Lac de Caussade : prison requise contre des dirigeants de la Chambre d'Agriculture

Plusieurs mois de prison ont été requis contre deux dirigeants de la Chambre d'agriculture du Lot-et-Garonne jugés pour la construction illégale d'une retenue d'eau à fin d'irrigation, un ouvrage que des associations de défense de l'environnement contestent depuis deux ans.

Le 3 juillet à Agen, le parquet a demandé 9 mois de prison pour Serge Bousquet-Cassagne, président de la Chambre d'agriculture du Lot-et-Garonne, et 8 pour Patrick Franken, son vice-président et ex-président de la Coordination rurale (CR). Cinq ans de privation des droits civiques et une amende de 5 000 euros ont également été requis contre les deux hommes, que quelque 200 militants de la CR, accompagnés de vaches et de tracteurs, étaient venus soutenir devant le palais de justice.

Contre la Chambre d'agriculture, personne morale, le parquet a demandé 40 000 euros d'amende et la remise en état du site. Le délibéré est attendu le 10 juillet.

Situé à une vingtaine de kilomètres au nord de Villeneuve-sur-Lot, le lac de Caussade a été construit sur 20 hectares par des agriculteurs désireux d'irriguer leurs exploitations en saison sèche, malgré 4 arrêtés préfectoraux et 5 procédures devant le tribunal administratif initiées par des associations de défense de l'environnement dont France Nature Environnement (FNE).

"Dans l'histoire de la justice française, c'est un cas tout à fait exceptionnel. Aucun établissement public administratif n'a violé les lois aussi délibérément et avec un tel aplomb. Ce sont des délinquants environnementaux", a déclaré Me Alice Terrasse, avocate de FNE. Selon elle, l'ouvrage est en outre "dangereux pour la sécurité du public d'après plusieurs études". Les quatre associations parties civiles réclament près de 100 000 euros de dommages et intérêts.

Pour la procureure de la République, les travaux ont non seulement été effectués "au mépris des règlements et de la nature mais également au mépris de la vie et de la santé d'autrui au profit de quelques uns". Une référence à la destruction par les agriculteurs d'une ligne électrique surplombant l'ouvrage, sans l'autorisation d'Enedis, partie civile et qui demande 32 900 euros en réparation d'un préjudice matériel.

"Une décision politique"

Les deux dirigeants agricoles ont rappelé qu'un arrêté préfectoral avait initialement autorisé les travaux en juin 2018, avant son annulation trois mois plus tard après intervention des ministères de la Transition écologique et de l'Agriculture. "Une décision politique" prise "sous la pression de France Nature Environnement", a dénoncé M. Bousquet-Cassagne, "fier d'avoir bâti ce lac".

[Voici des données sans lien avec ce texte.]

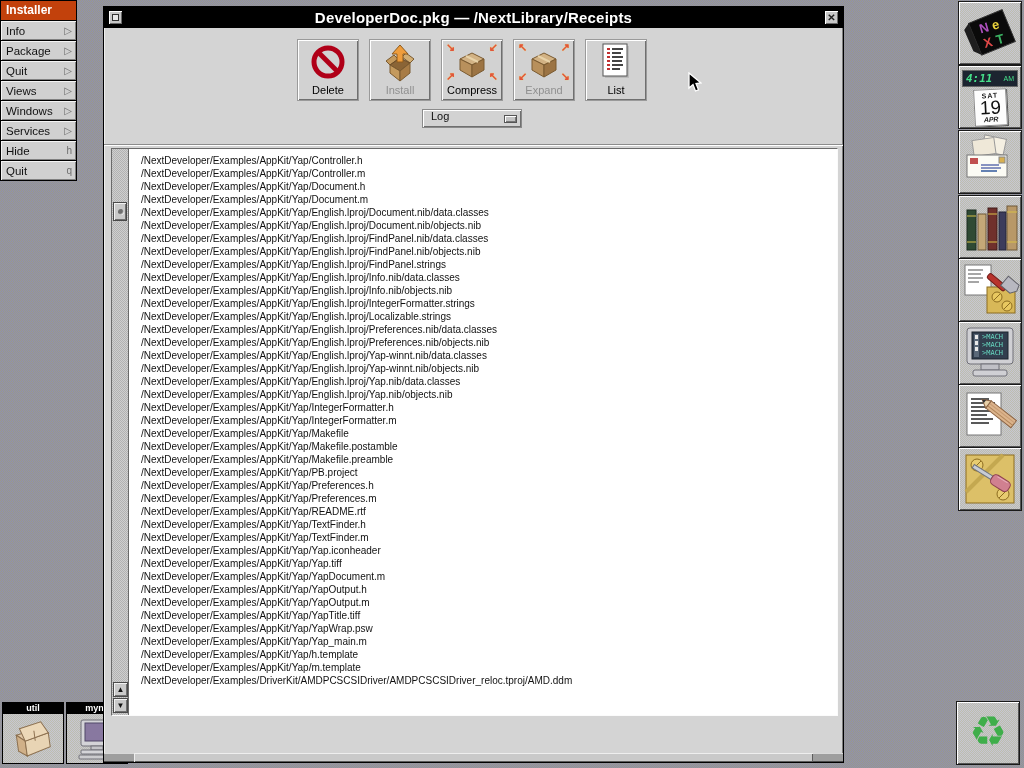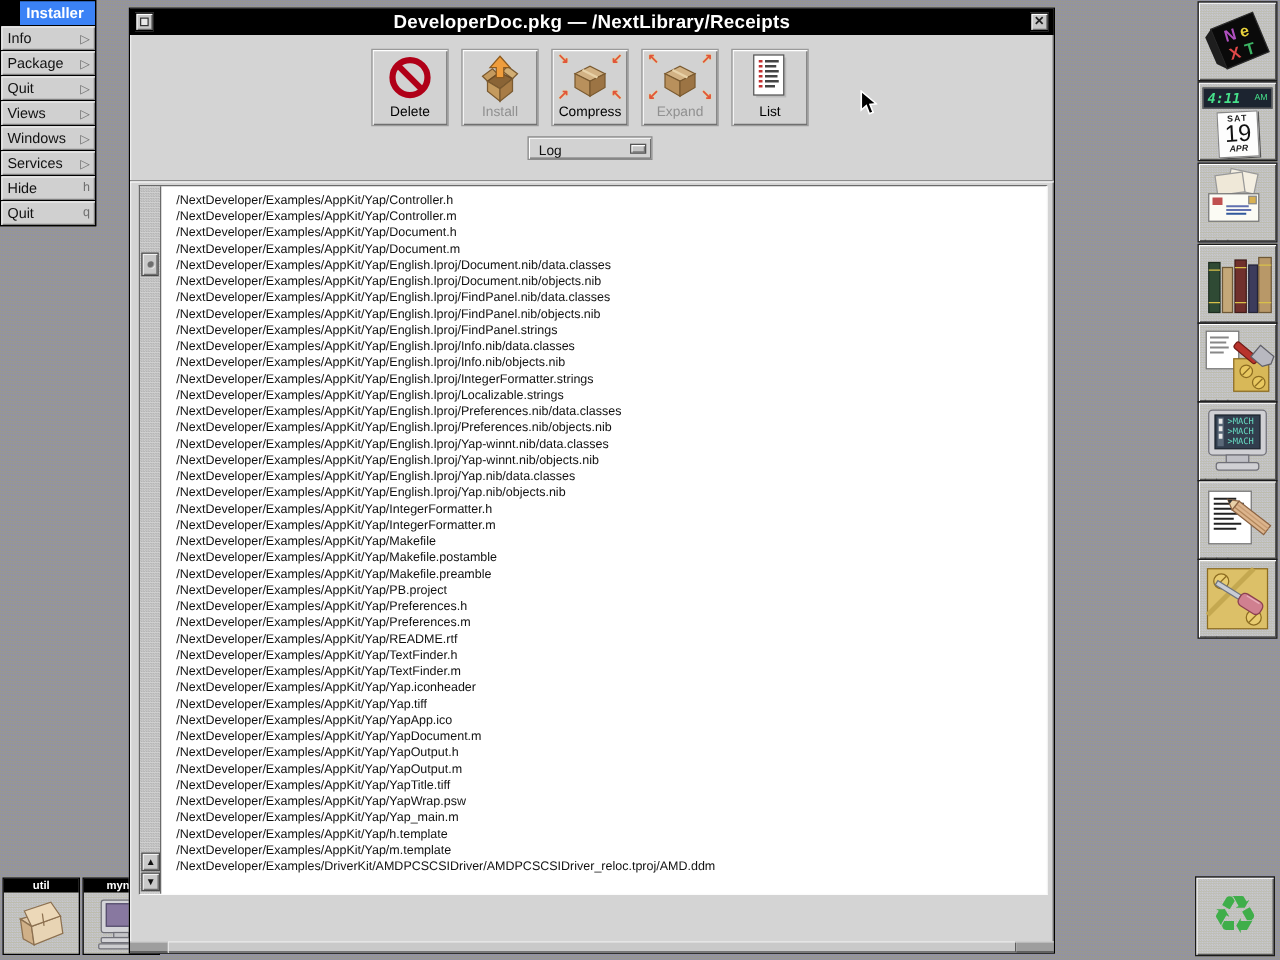--- a/index.html
+++ b/index.html
@@ -15,8 +15,8 @@
   
   .menu { position:absolute; left:0; top:0; width:77px; background:#000;
           border:1px solid #000; z-index:5; }
-  .menu-title { height:19px; background:#3b82f6; color:#fff; font-size:12px;
-                font-weight:bold; line-height:19px; padding-left:5px;margin-left:15px; }
+  .menu-title { height:19px; background:#c2410c; color:#fff; font-size:12px;
+                font-weight:bold; line-height:19px; padding-left:5px; }
   .menu-item { height:19px; background:#d0d0d0; margin-top:1px; font-size:11.5px;
                color:#111; display:flex; justify-content:space-between; align-items:center;
                padding:0 4px 0 5px;

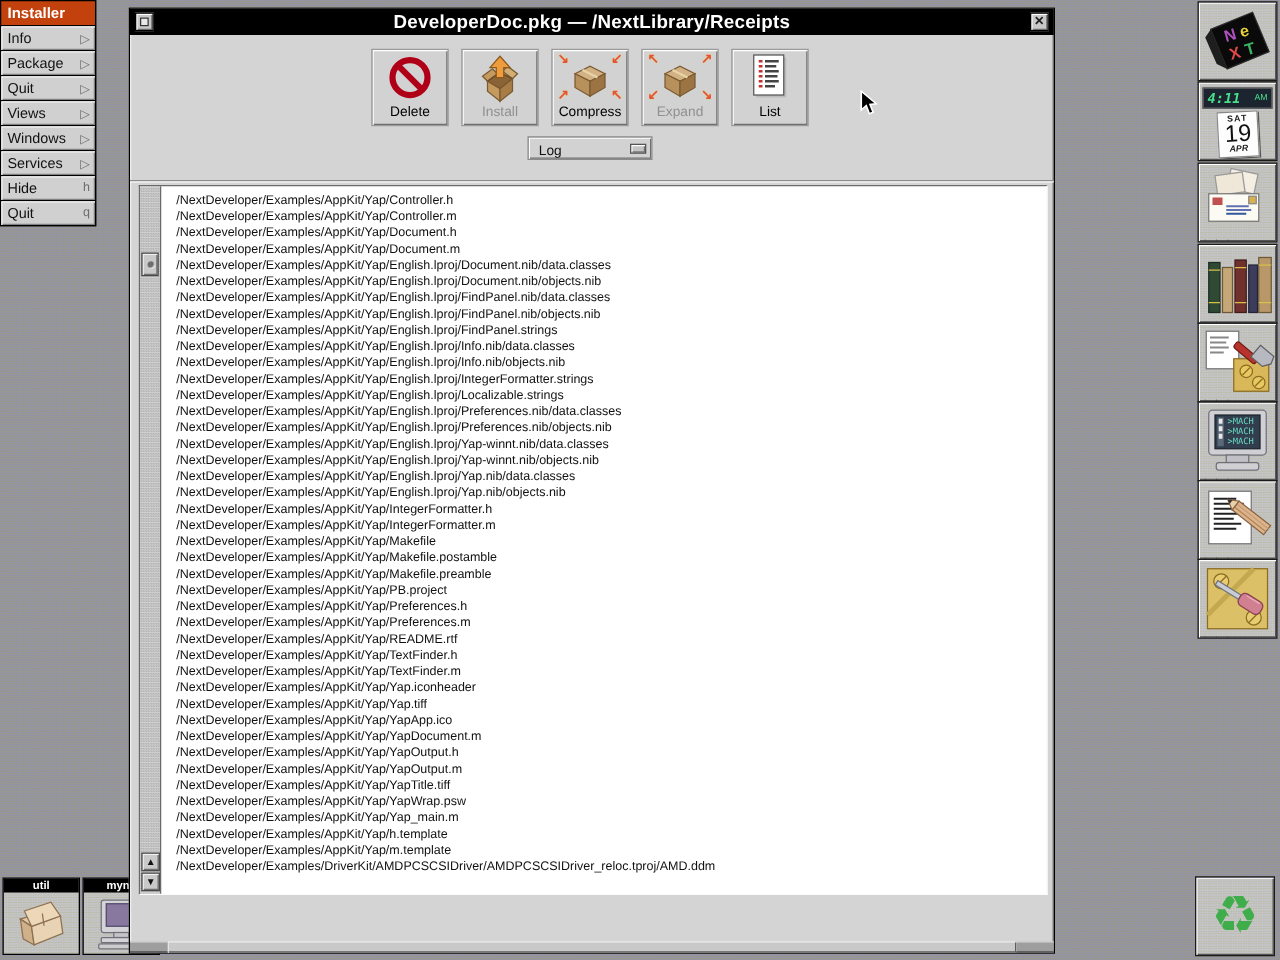--- a/index.html
+++ b/index.html
@@ -53,7 +53,7 @@
   .popup { position:absolute; left:318px; top:81px; width:100px; height:19px;
            background:#d2d2d2; border:1px solid #8a8a8a; font-size:11px; color:#111;
            box-shadow: inset 1px 1px 0 #ffffff, inset -1px -1px 0 #6f6f6f;
-           display:flex; align-items:flex-end; padding-left:8px; }
+           display:flex; align-items:flex-start; padding-left:8px; }
   .popup-glyph { position:absolute; right:4px; top:5px; width:13px; height:8px;
                  background:#c4c4c4; border:1px solid #555;
                  box-shadow: inset 1px 1px 0 #fff, inset -1px -1px 0 #777; }

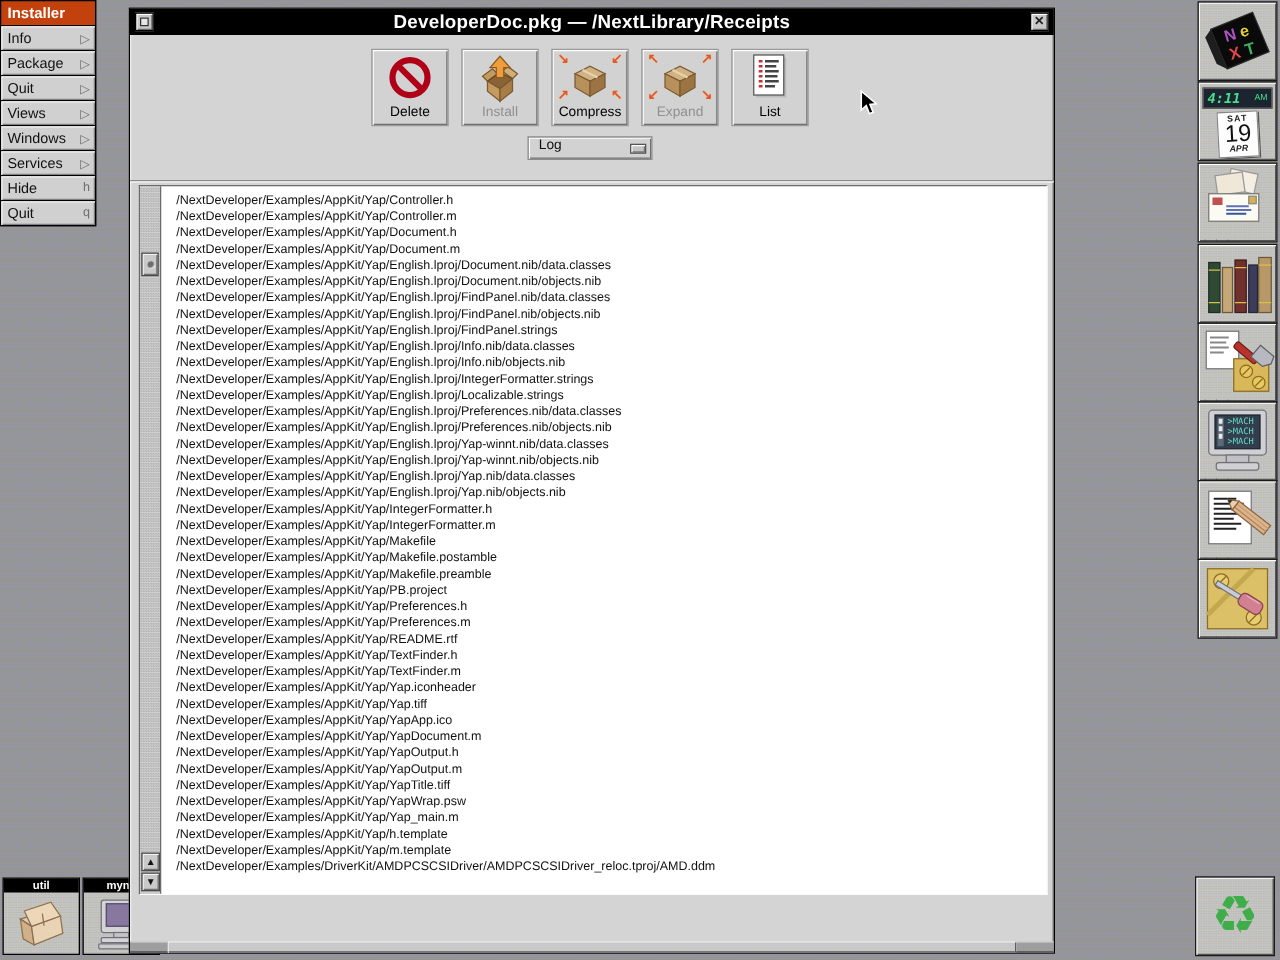--- a/index.html
+++ b/index.html
@@ -301,7 +301,6 @@
         <div class="file-line">/NextDeveloper/Examples/AppKit/Yap/TextFinder.m</div>
         <div class="file-line">/NextDeveloper/Examples/AppKit/Yap/Yap.iconheader</div>
         <div class="file-line">/NextDeveloper/Examples/AppKit/Yap/Yap.tiff</div>
-        <div class="file-line">/NextDeveloper/Examples/AppKit/Yap/YapApp.ico</div>
         <div class="file-line">/NextDeveloper/Examples/AppKit/Yap/YapDocument.m</div>
         <div class="file-line">/NextDeveloper/Examples/AppKit/Yap/YapOutput.h</div>
         <div class="file-line">/NextDeveloper/Examples/AppKit/Yap/YapOutput.m</div>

L'avocat des prévenus, Me Luc-Christophe Dejean, a déploré une "schizophrénie républicaine", avec d'un côté des poursuites pénales mais de l'autre côté un courrier de mai "signé par quatre ministres invitant à l'apaisement et à un règlement favorable à la légalisation de l'ouvrage".

En mars, les élus du Lot-et-Garonne et l'Etat avaient proposé un compromis permettant aux agriculteurs d'utiliser la retenue pour irriguer cet été avant sa vidange complète à l'automne, prélude au dépôt d'une nouvelle demande d'autorisation.